007.国之常立神(くにのとこたちのかみ)

大地そのものを神格化した存在

記紀では、天之御中主神(あめのみなかぬしのかみ)、高御産巣日神(たかみむすにのかみ)、神産巣日神(かむむすひのかみ)、宇麻志阿斯訶備比古遅神(うましあしかびひこじのかみ)、天之常立神(あめのとこたちのかみ)の五柱の神を、宇宙創生、天地開闢における別格神、すなわち別天神(ことあまつかみ)とする。

世界ははじめ、まだふわふわとした液状で、定まった形を持たなかった。その後、天と地とが分かれ、その境がある程度定まったところで、この世界を直接つかさどる神、国之常立神(くにのとこたちのかみ)が立ち現れる。このように、国之常立神は、天之常立神と対をなす神である。天之常立神が天そのものを神格化した存在であるのに対して、国之常立神は大地を神格化した存在といえる。
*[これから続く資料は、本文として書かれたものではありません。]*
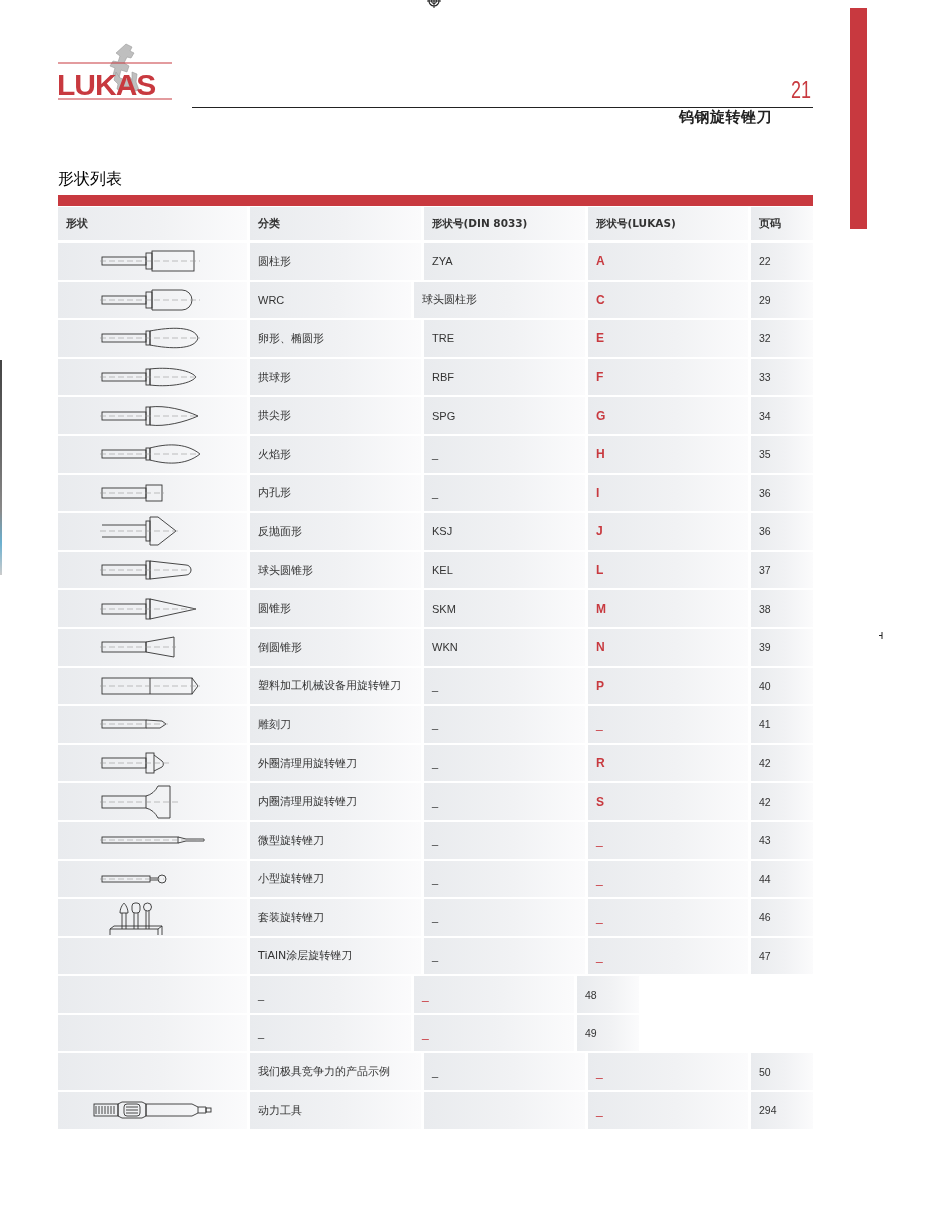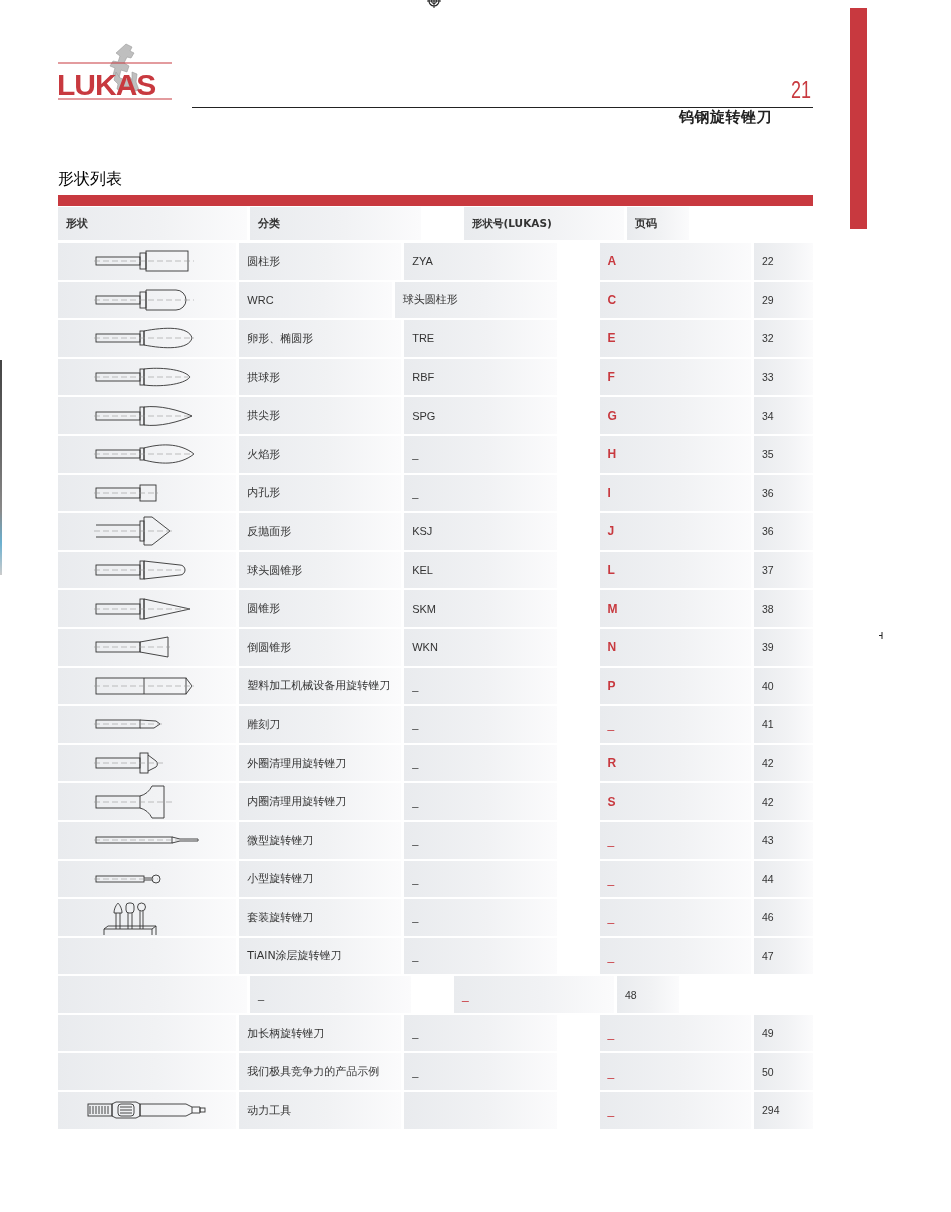--- a/index.html
+++ b/index.html
@@ -27,21 +27,21 @@
     .row.header { height: 33px; margin-bottom: 3px; }
     .cell {
       box-sizing: border-box; height: 100%; margin-right: 3px;
       background: linear-gradient(90deg, #e9ebee 0%, #f1f2f4 55%, #fbfbfc 100%);
       font-size: 11px; color: #333; display: flex; align-items: center; padding-left: 8px;
     }
     .cell:last-child { margin-right: 0; }
     .c-shape { width: 189px; justify-content: center; padding-left: 0; }
     .c-cat { width: 171px; }
     .c-din { width: 161px; font-family: "Liberation Sans", sans-serif; }
-    .c-lukas { width: 160px; color: #c8393f; font-weight: bold; font-family: "Liberation Sans", sans-serif; font-size: 12px; margin-left: 40px; }
+    .c-lukas { width: 160px; color: #c8393f; font-weight: bold; font-family: "Liberation Sans", sans-serif; font-size: 12px; }
     .c-page { width: 62px; font-family: "Liberation Sans", sans-serif; font-size: 10.5px; }
     .row.header .cell { font-size: 11px; color: #333; font-weight: bold; }
     .row.header .c-din, .row.header .c-lukas { font-weight: bold; color: #333; font-family: "DejaVu Sans", sans-serif; font-size: 10.5px; }
     .row.header .c-shape { justify-content: flex-start; padding-left: 8px; }
     .dash { font-weight: normal; }
     .c-lukas .dash { color: #c8393f; font-weight: normal; }
     svg { display: block; }
   </style>
 </head>
 <body>
@@ -76,20 +76,21 @@
 <div class="header-title">钨钢旋转锉刀</div>
 <div class="header-page">21</div>
 
 <div class="section-title">形状列表</div>
 <div class="red-band"></div>
 
 <div class="table">
   <div class="row header">
     <div class="cell c-shape">形状</div>
     <div class="cell c-cat">分类</div>
+    <div class="cell c-din">形状号(DIN 8033)</div>
     <div class="cell c-lukas">形状号(LUKAS)</div>
     <div class="cell c-page">页码</div>
   </div>
   <div id="rows">
       <div class="row">
         <div class="cell c-shape">
           <svg width="110" height="36" viewBox="0 -6 106 36">
             <g fill="none" stroke="#333" stroke-width="0.9">
               <rect x="2" y="8" width="44" height="8"></rect>
               <rect x="46" y="4" width="6" height="16"></rect>
@@ -466,21 +467,20 @@
         <div class="cell c-din">
           <span class="dash">_</span>
         </div>
         <div class="cell c-lukas">
           <span class="dash">_</span>
         </div>
         <div class="cell c-page">48</div>
       </div>
       <div class="row">
         <div class="cell c-shape"></div>
-        <div class="cell c-cat">加长柄旋转锉刀</div>
         <div class="cell c-din">
           <span class="dash">_</span>
         </div>
         <div class="cell c-lukas">
           <span class="dash">_</span>
         </div>
         <div class="cell c-page">49</div>
       </div>
       <div class="row">
         <div class="cell c-shape"></div>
一説によれば、この二柱の神は同神であるともいわれ、常はトコ(底)であるという。このためか 『日本書紀』 の一書には、国之常立神が国底立尊とも表記されている。

ただ、この神が現れるタイミングは、『古事記』と『日本書紀』とで若干の適いがある。『古事記』では造化三神が出現したあと、天之常立神に続いて現れるが、『日本書紀』 のなかでは、この世界に最初に姿を現す神として紹介されている。このように、『古事記』では天之常立神を、『日本書紀」では国之常立尊を重視する傾向がみられる。何れの書においても、独神であるというほかには、具体的な事跡を語るエピソードは記されていないが、神道の流派の中には、国之常立神を非常に重要視するものがいくつかある。
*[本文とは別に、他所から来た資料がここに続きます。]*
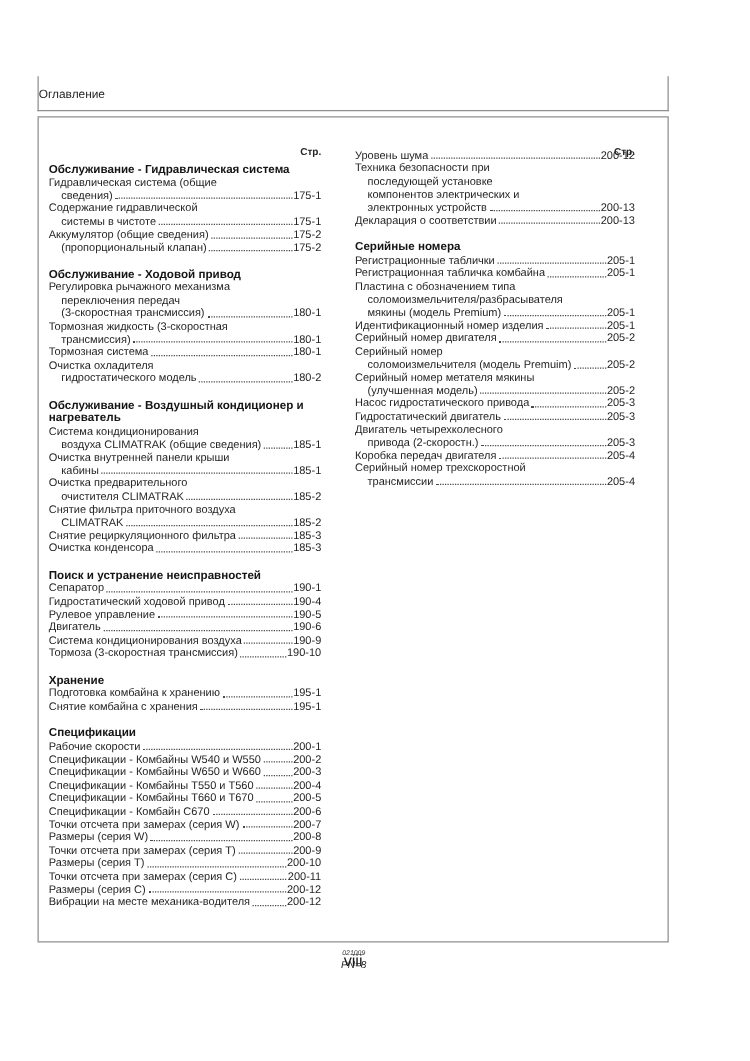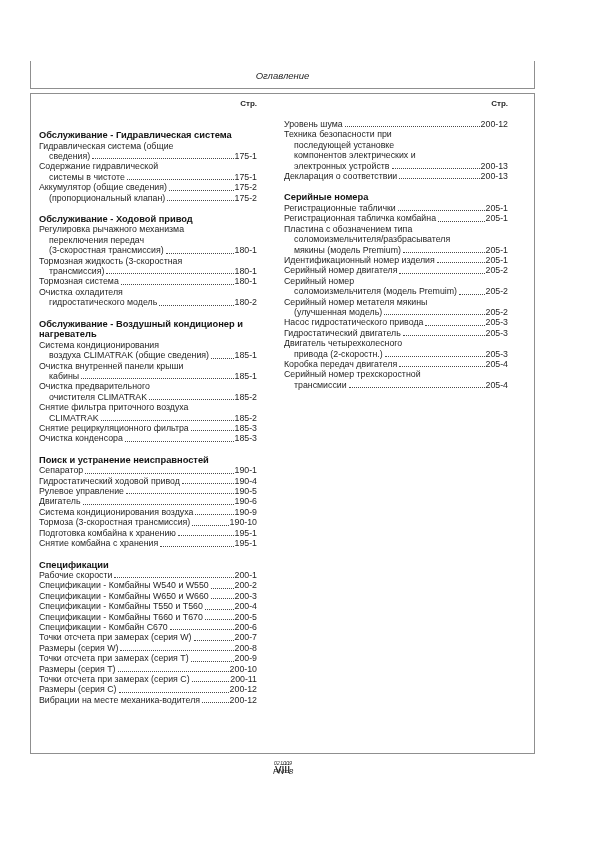--- a/index.html
+++ b/index.html
@@ -16,42 +16,42 @@
   .hdr-box {
     position: absolute;
     left: 30px; top: 61px;
     width: 505px; height: 28px;
     border-left: 1px solid #8f8f8f;
     border-right: 1px solid #8f8f8f;
     border-bottom: 1px solid #8f8f8f;
     box-sizing: border-box;
   }
   .hdr-title {
-    text-align: center;
-    font-style: italic;
+    text-align: left;
     font-size: 9.5px;
     padding-top: 9px;
     color: #262626;
   }
   
   .content-box {
     position: absolute;
     left: 30px; top: 93px;
     width: 505px; height: 661px;
     border: 1px solid #8f8f8f;
     box-sizing: border-box;
     padding-top: 5px;
   }
   .str-row { position: relative; height: 12px; }
   .str {
     position: absolute;
     font-size: 8px;
     font-weight: bold;
     text-align: right;
     color: #262626;
+    margin-top: 18px;
   }
   .str-left  { left: 8px;   width: 218px; }
   .str-right { left: 253px; width: 224px; }
   .cols { display: flex; margin-top: 8px; padding-left: 8px; }
   .col-left  { width: 218px; margin-right: 27px; }
   .col-right { width: 224px; }
   .section { }
   .sec-title {
     font-weight: bold;
     font-size: 9.3px;
@@ -264,20 +264,21 @@
             </div>
             <div class="entry">
               <div class="line last">
                 <span class="txt">Тормоза (3-скоростная трансмиссия)</span>
                 <span class="leader"></span>
                 <span class="pg">190-10</span>
               </div>
             </div>
           </div>
           <div class="section">
+            <div class="sec-title">Хранение</div>
             <div class="entry">
               <div class="line last">
                 <span class="txt">Подготовка комбайна к хранению</span>
                 <span class="leader"></span>
                 <span class="pg">195-1</span>
               </div>
             </div>
             <div class="entry">
               <div class="line last">
                 <span class="txt">Снятие комбайна с хранения</span>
たとえば伊勢の度会(わたらい)神道では、天之御中主神、豊受大御神(とようけのおおみかみ)とともに、国之常立神を宇宙の根源神とした。また、中世の神道家である吉田兼倶(かねとも)(吉田神道)も、この神を天之御中主神と同一の神として重視した。ほか、明治期かち昭和にかけて現れた多くの古神道の思想家や国学者たちが、それまでの記紀神道において封印されてきた重要な神と位置づけ、この神の復権を唱えた。